Skip the pictures, please, and write out exactly every line from the one containing "text: Tomaten ->" through the end of the listing below.

***

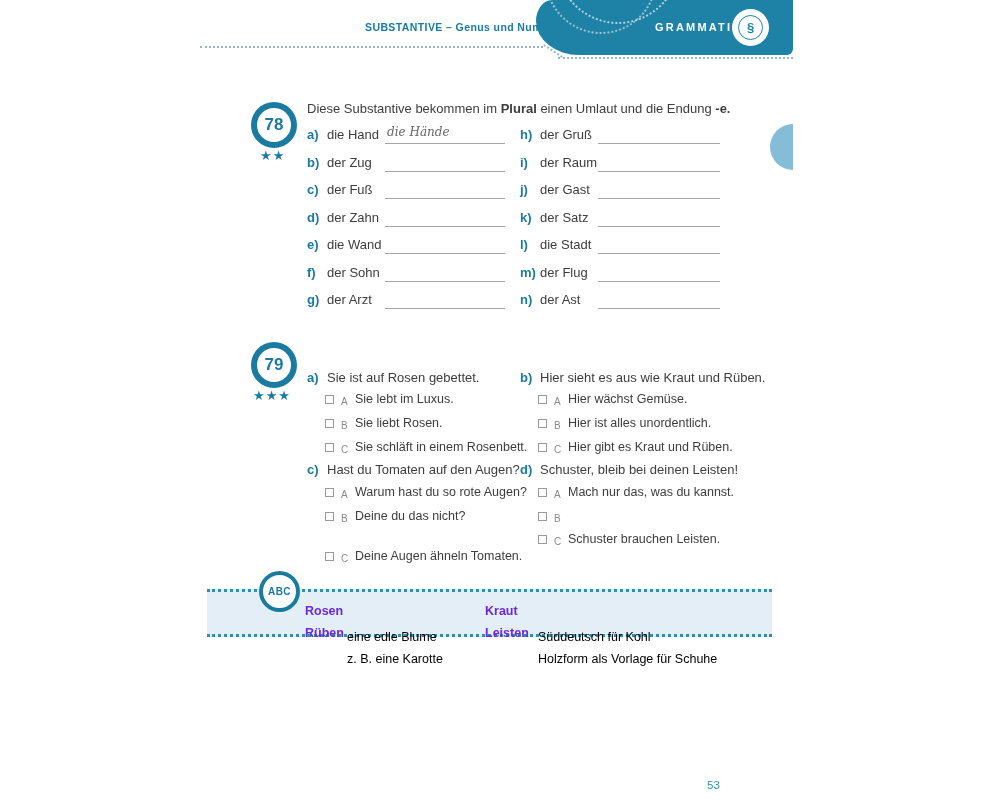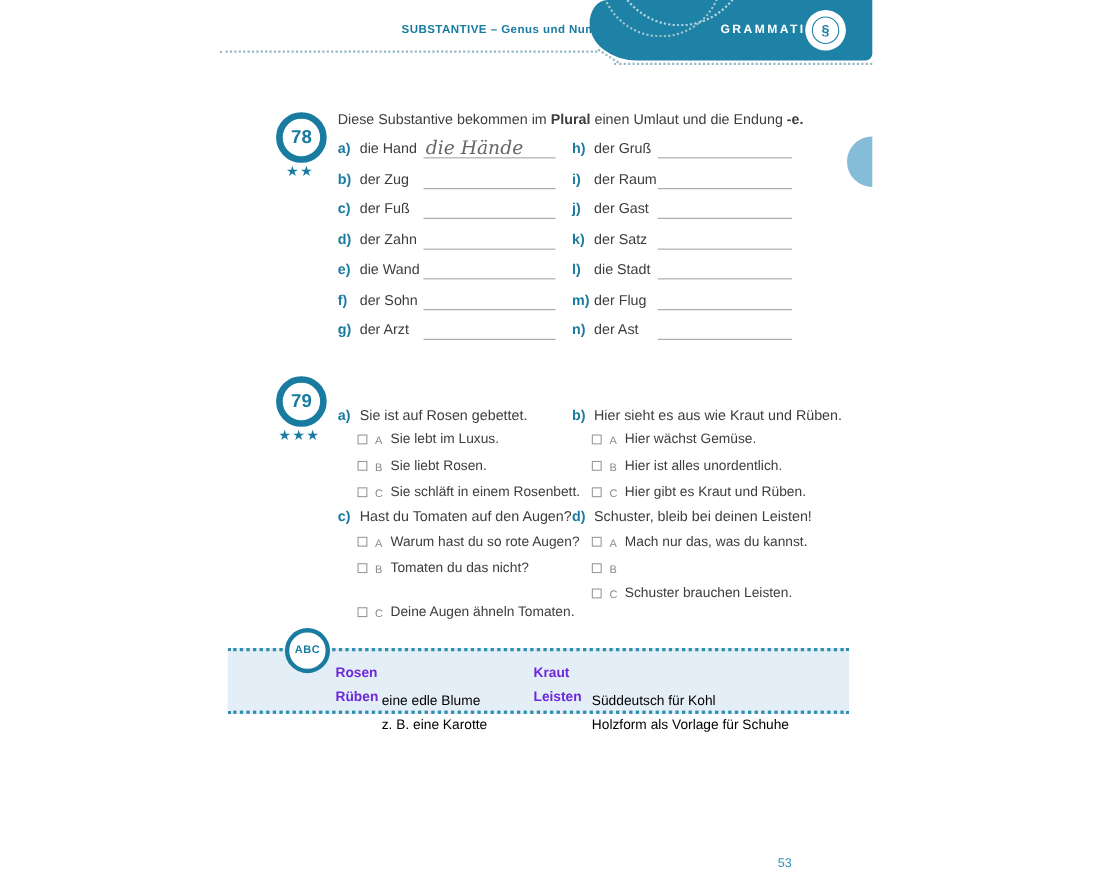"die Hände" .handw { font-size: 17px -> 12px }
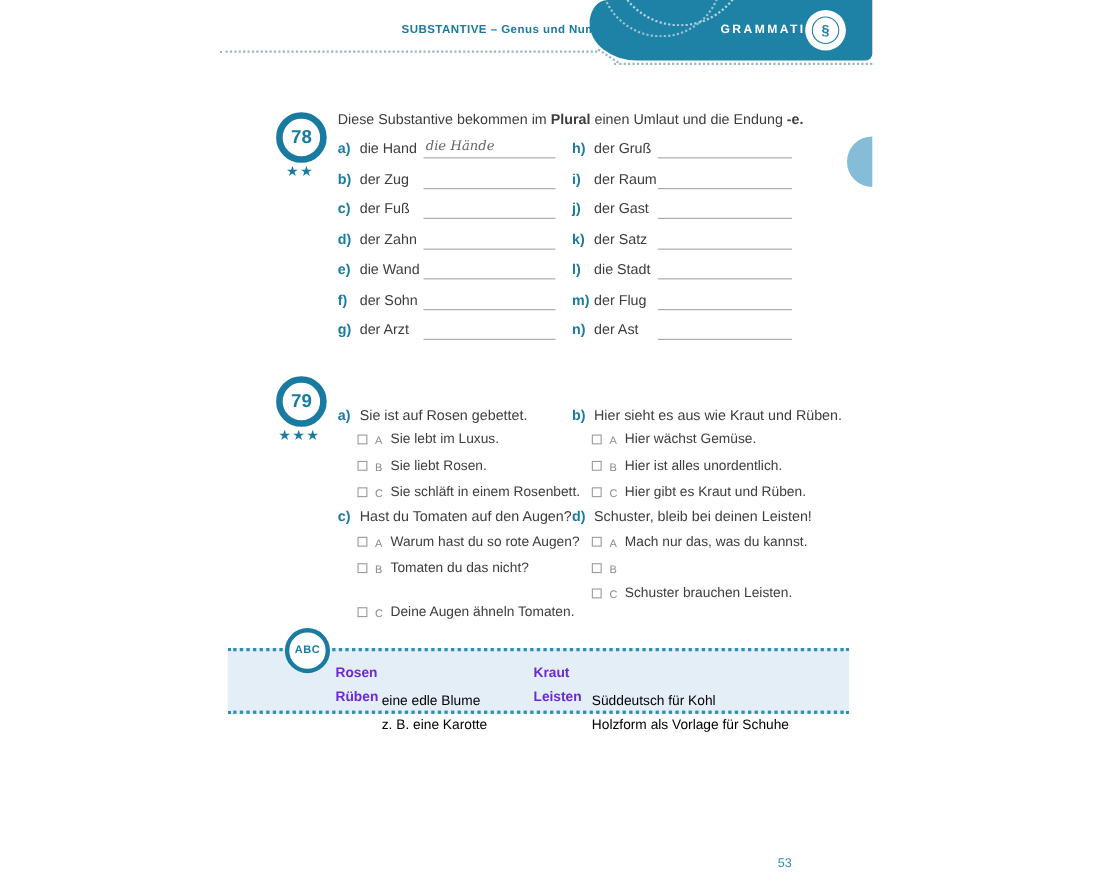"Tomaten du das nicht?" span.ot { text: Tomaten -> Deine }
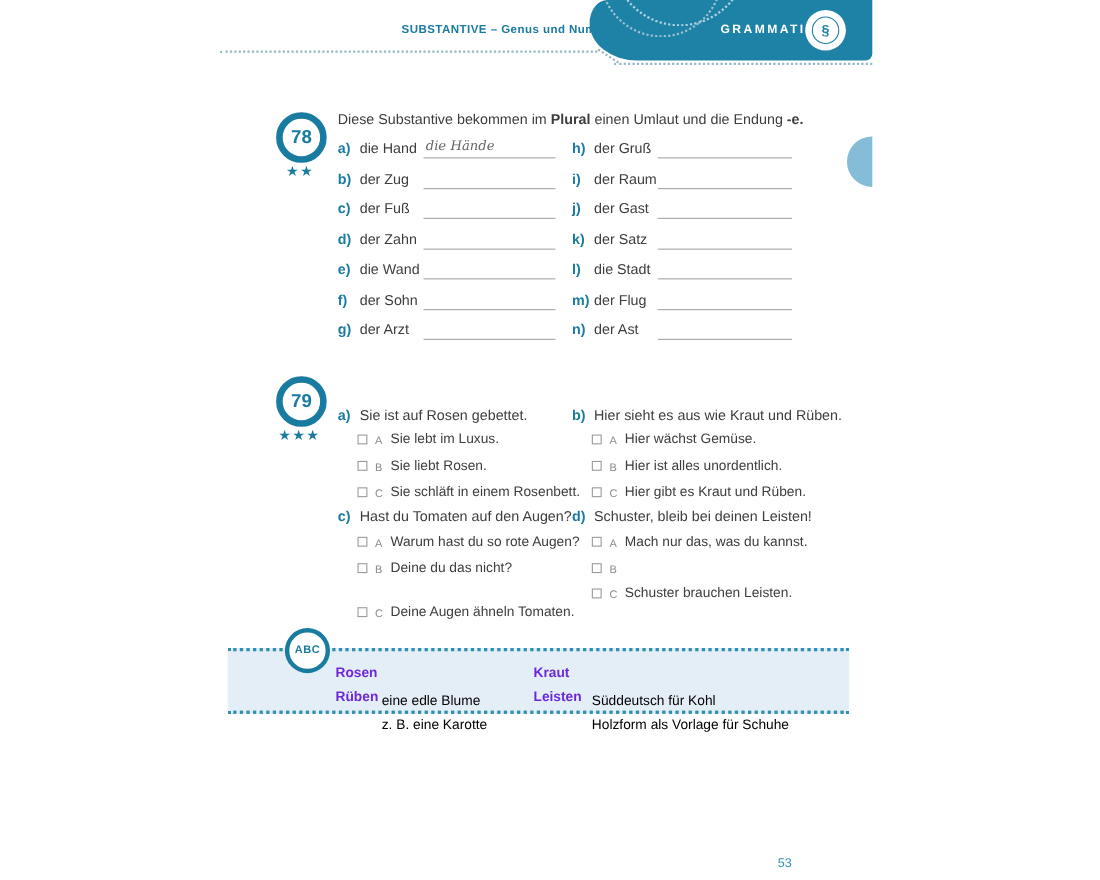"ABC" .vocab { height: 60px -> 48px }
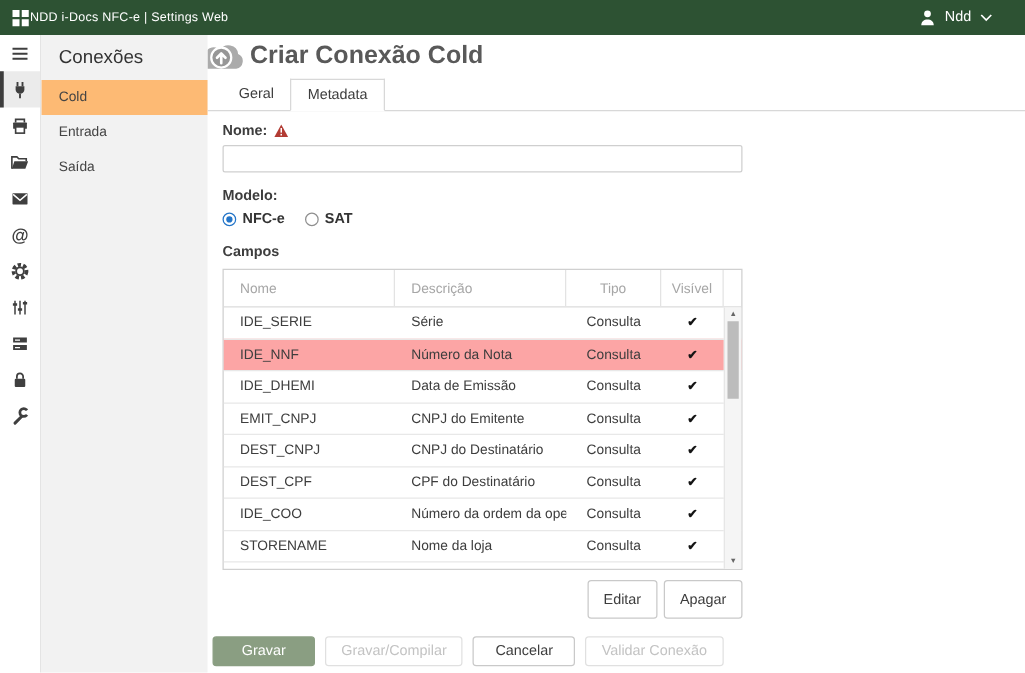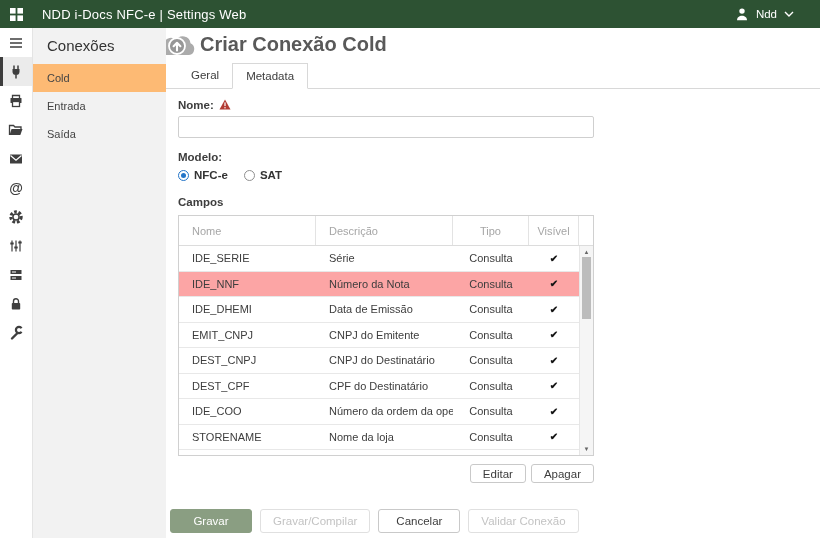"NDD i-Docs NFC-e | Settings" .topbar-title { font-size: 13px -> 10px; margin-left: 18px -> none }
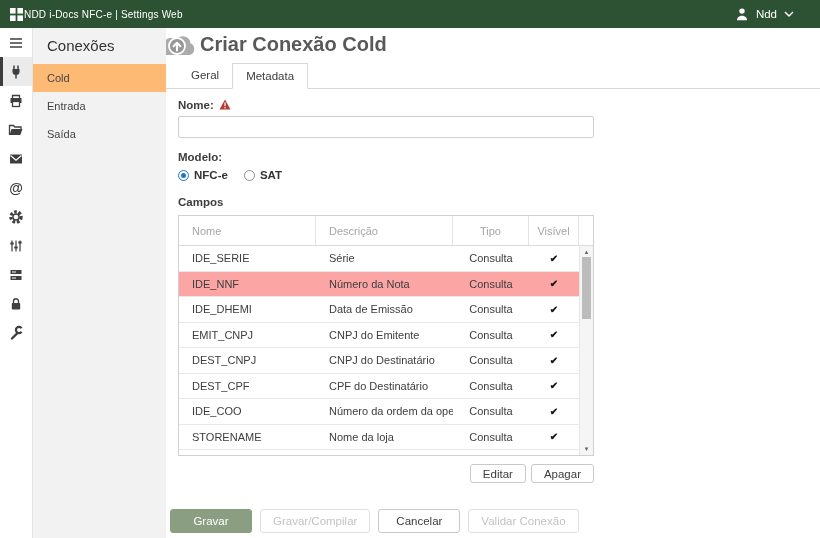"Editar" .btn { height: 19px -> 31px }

***

## OUTPUT FOR THIS TASK
"Tomaten du das nicht?" span.ot { text: Tomaten -> Deine }
"ABC" .vocab { height: 60px -> 48px }
"NDD i-Docs NFC-e | Settings" .topbar-title { font-size: 13px -> 10px; margin-left: 18px -> none }
"Editar" .btn { height: 19px -> 31px }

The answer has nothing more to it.